It was inevitable. The backlash had to happen. First, the dominant culture is afraid of the marginalized outsiders. Then, they embrace them, intellectuals praise them, Hollywood makes movies about them. Finally, the overexposure causes the outsiders to resent all of this, criticizing a culture that has appropriated its very soul.
So it is with Zombie-Americans. Tired of being mocked and caricatured, the zombies are rising up (this time metaphorically) against the living. At an event in Wausau, Wisconsin, over five thousand zombies attended a conference called “Things That Are Eating US.” The president of the Zombie-American Coalition Embracing Fundamental Responses to Overt Negativity (ZACEFRON) addressed the brain-eating throng:
“As a zombie, I have I have witnessed the revulsion from people as we have just tried to coexist. We never asked for a place at the table–only the freedom to stumble around your cities at night. We are not here to frighten your children–but we do want them to stop pretending to be us.

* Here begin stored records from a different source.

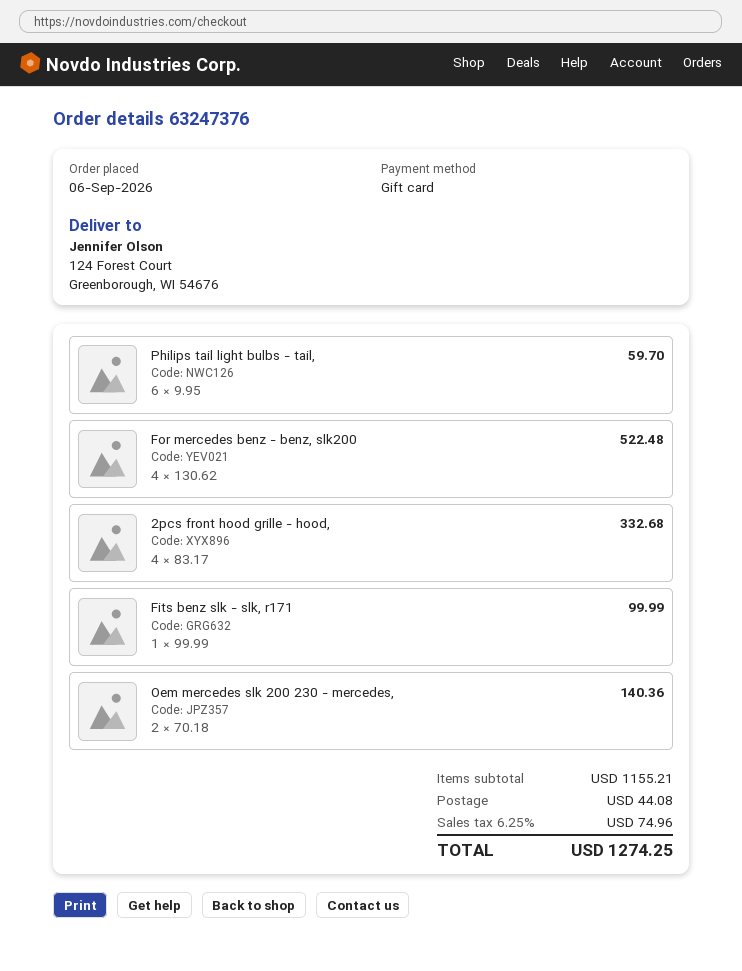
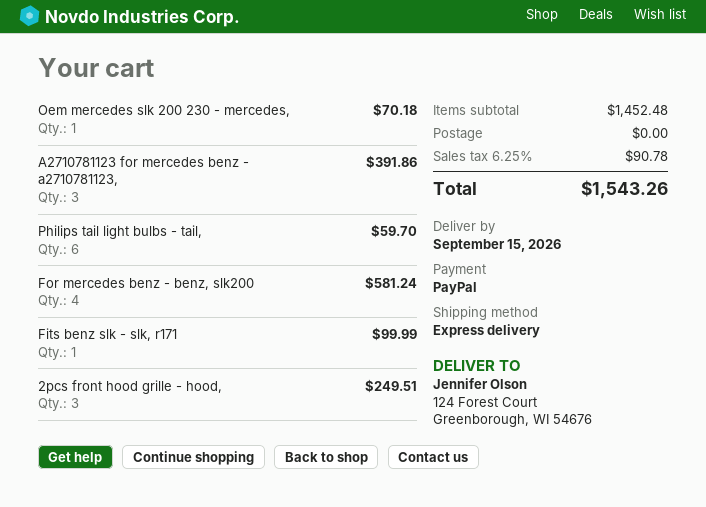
payment method: gift card -> PayPal
For mercedes benz - benz, slk200: 4 for 522.48 -> 4 for 581.24
2pcs front hood grille - hood,: 4 for 332.68 -> 3 for 249.51
Oem mercedes slk 200 230 - mercedes,: 2 for 140.36 -> 1 for 70.18
A2710781123 for mercedes benz - a2710781123,: none -> 3 for 391.86
subtotal: 1155.21 -> 1452.48
shipping: 44.08 -> 0.00
tax: 6.25% = 74.96 -> 6.25% = 90.78
total: 1274.25 -> 1543.26

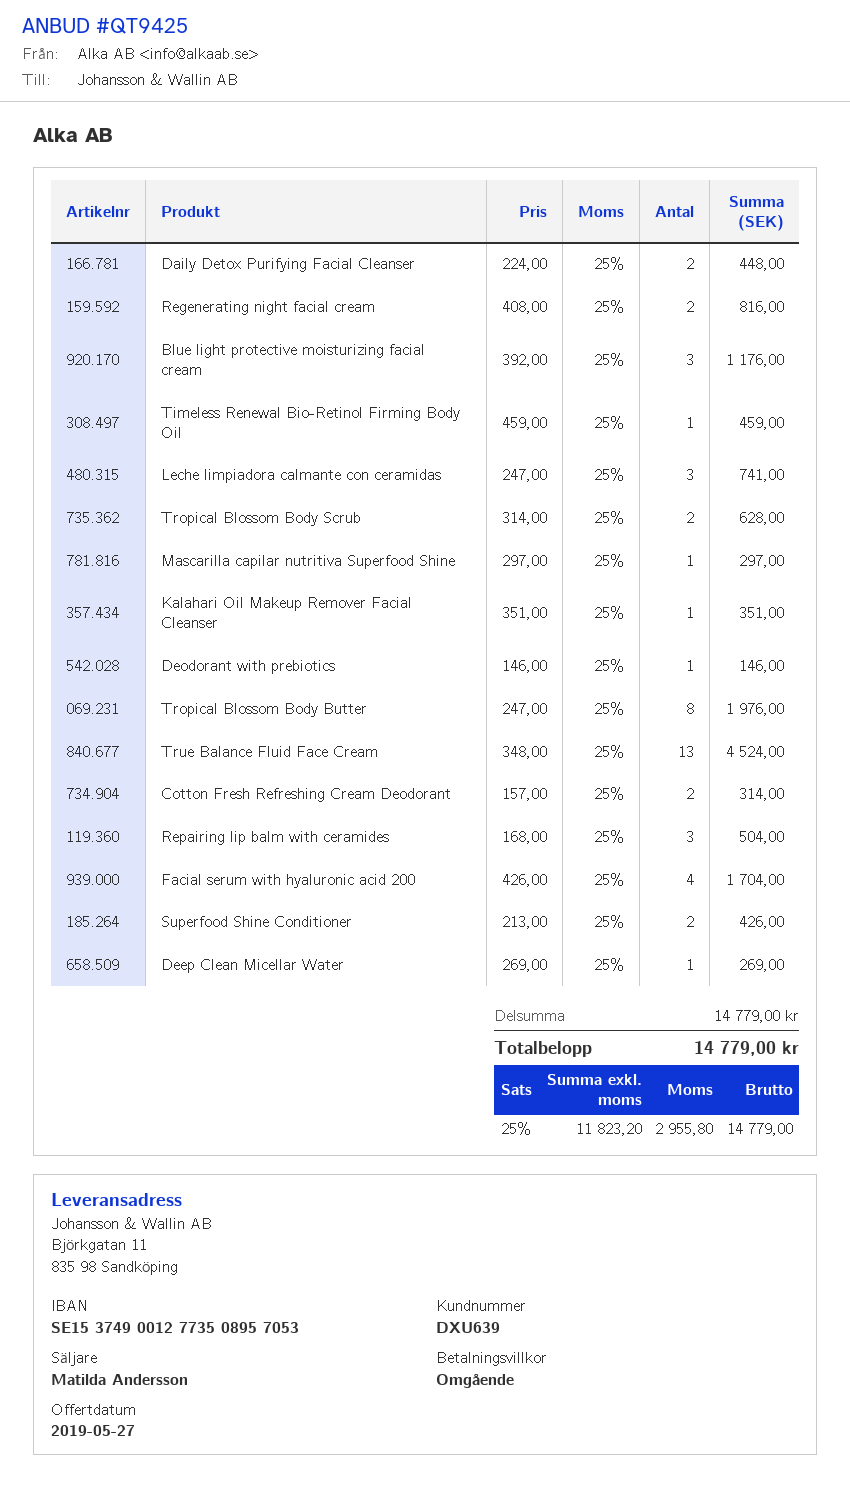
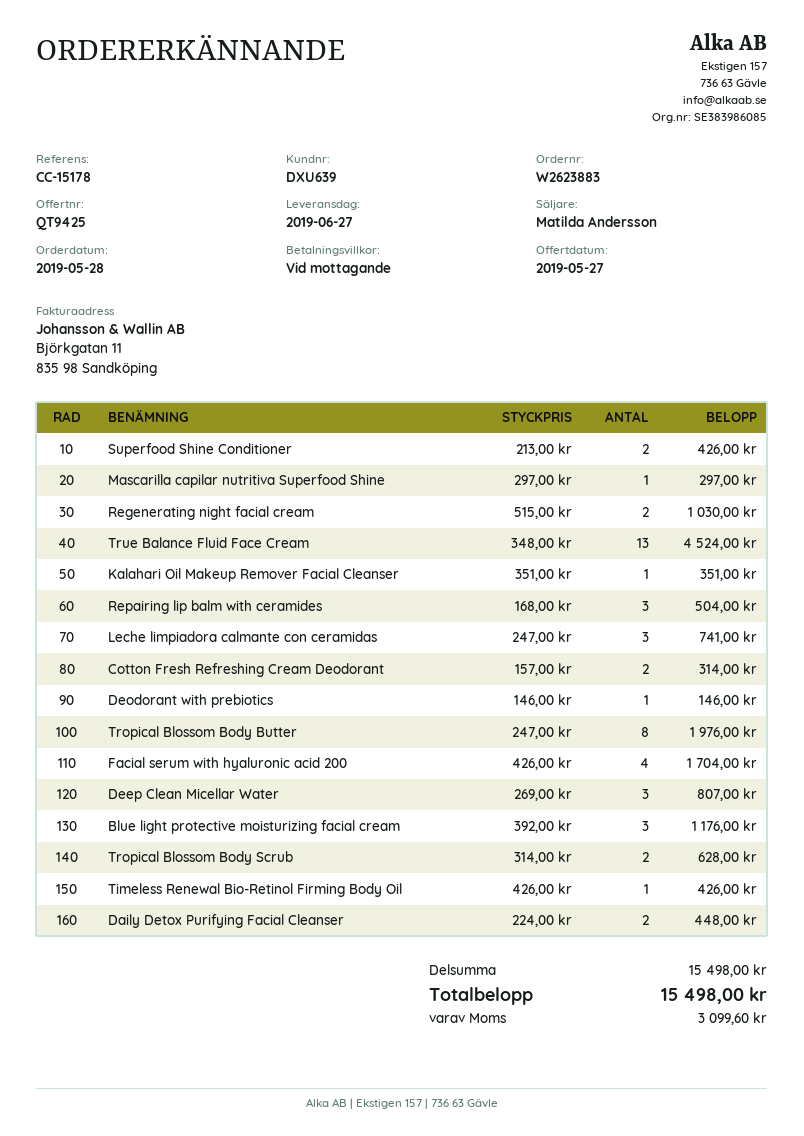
Regenerating night facial cream: 2 x 408.00 = 816.00 -> 2 x 515.00 = 1030.00
Timeless Renewal Bio-Retinol Firming Body Oil: 1 x 459.00 = 459.00 -> 1 x 426.00 = 426.00
Deep Clean Micellar Water: 1 x 269.00 = 269.00 -> 3 x 269.00 = 807.00
subtotal: 14779.00 -> 15498.00
tax: 2955.80 -> 3099.60
total: 14779.00 -> 15498.00

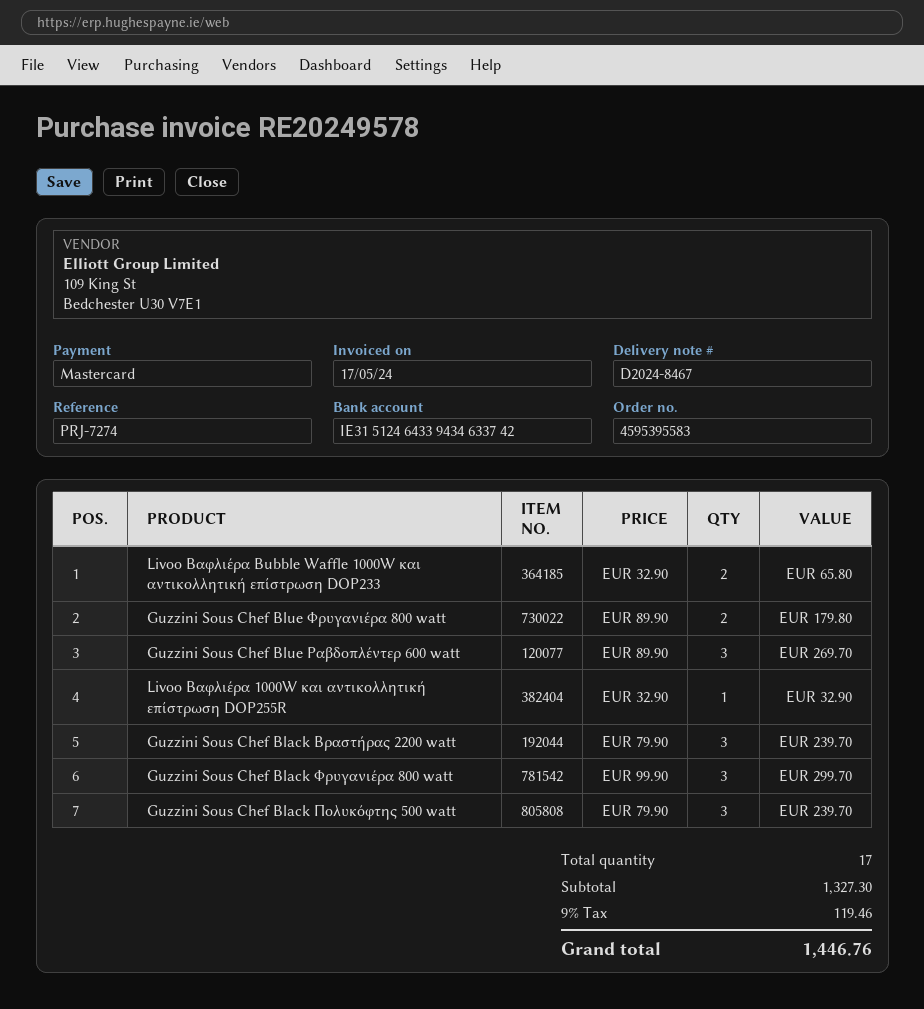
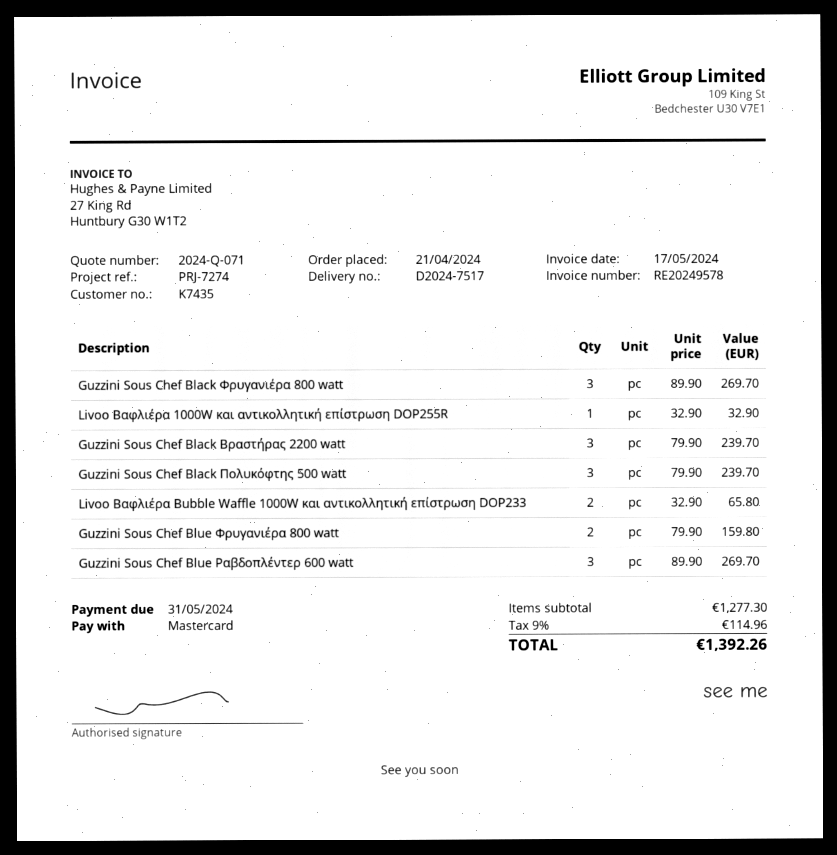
delivery note number: D2024-8467 -> D2024-7517
Guzzini Sous Chef Blue Φρυγανιέρα 800 watt: 2 x 89.90 = 179.80 -> 2 x 79.90 = 159.80
Guzzini Sous Chef Black Φρυγανιέρα 800 watt: 3 x 99.90 = 299.70 -> 3 x 89.90 = 269.70
subtotal: 1327.30 -> 1277.30
tax: 9% = 119.46 -> 9% = 114.96
total: 1446.76 -> 1392.26

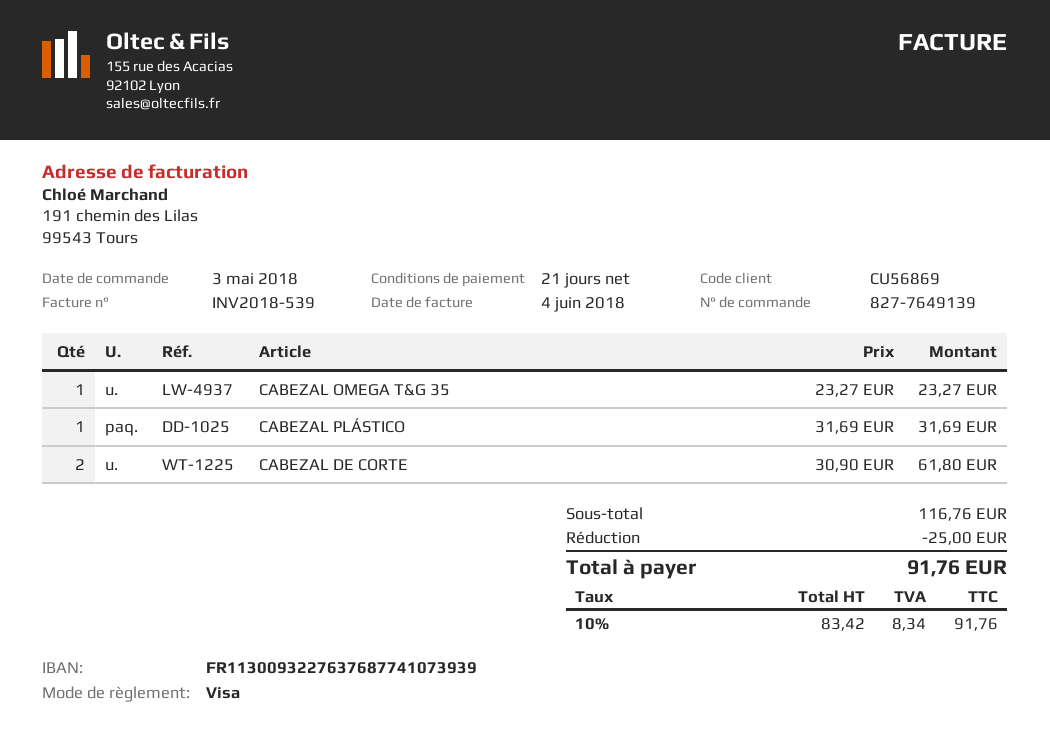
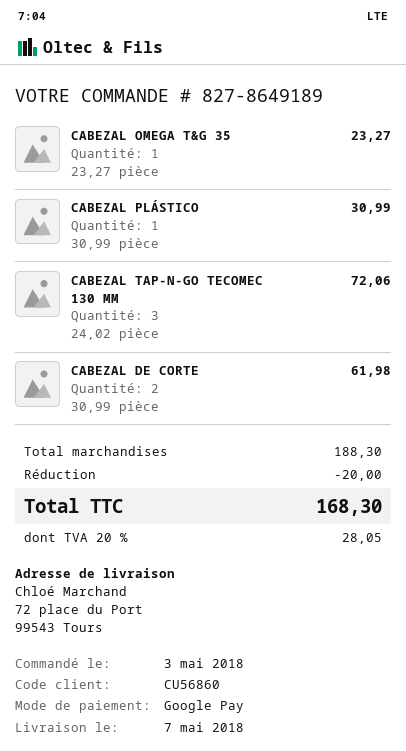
order number: 827-7649139 -> 827-8649189
customer number: CU56869 -> CU56860
payment method: Visa -> Google Pay
CABEZAL PLÁSTICO: 1 x 31.69 = 31.69 -> 1 x 30.99 = 30.99
CABEZAL DE CORTE: 2 x 30.90 = 61.80 -> 2 x 30.99 = 61.98
CABEZAL TAP-N-GO TECOMEC 130 MM: none -> 3 x 24.02 = 72.06
subtotal: 116.76 -> 188.30
discount: 25.00 -> 20.00
tax: 10% = 8.34 -> 20% = 28.05
total: 91.76 -> 168.30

As with so many things, the media is to blame. Now that we’re trendy, you would think some filmmaker would paint a true picture of zombie culture. But “Zombieland”? Really? Woody Harrelson from ‘Cheers’ is after us now? There’s a band called ‘The Zombeatles’ and they do a song called “Hard Day’s Night of the Living Dead”? How clever. People meeting up for ‘zombie pub crawls’?
This has to stop, non-people. We deserve respect. At least vampires are occasionally given nuanced portrayals on film. And they’re shown living in Gothic mansions, while we are always seen living in some dingy graveyard.
We are not without a sense of humor. We tolerated your Halloween costumes and were even willing to laugh at the first couple of ‘Living Dead’ movies. But these portrayals of us are based on stereotypes, and they have led to fear and hatred.
The mainstream culture needs to realize that zombies are people, too—or, more accurately, were people. To trade in caricatures is unfair. Like most hatred, zombiphobia is rooted in ignorance. The living must realize, when they put on their blotchy makeup and tattered clothes, that somewhere there is a young zombie who’s afraid to come out of the grave because he doesn’t want to be ridiculed.
We can come together with our non-zombie friends. If only they knew how many of us live in their world, as accountants, telemarketers, Starbucks employees. Some of us have even chosen to hide our true selves to reach celebrity status in the land of the living. Kim Kardashian…Brad Garrett…Willem Dafoe…all undead Americans.
We, the zombies, are like the living in so many ways, and yet we are treated as second-class citizens. How many of us have tried to buy a nice townhouse, only to have the realtor run away screaming because we look different? How many of us have been prevented from exercising that most basic right, that of voting, simply because our limbs sometimes fall off? We still deserve a voice! Even now, In most states, a zombie is not even allowed to get a driver’s license!
It is true. We eat brains. But is that any stranger than eating liver? And while it’s true that we kill some of you, you end up rising from the dead and becoming…well, a zombie. And you have no memory that we killed you, so nobody’s the wiser.
Although we have come far as creatures, we have many slow, shuffling steps to go. Why are there no roles for zombies in any prime-time network shows? You’d think we’d be perfect for “Two and a Half Men,” but they went with a kid. Even reality TV—“Survivor”? I think a zombie could do very well on that show.
In closing, let me just say that we, the undead, will not stop with our brain-eating and what-not. But we demand more than brains. We demand equality. Where is our health-care plan? Why are they shooting us in the head, instead of trying to understand us? We are not so different from them. We WERE them, at least until they died and turned into us.”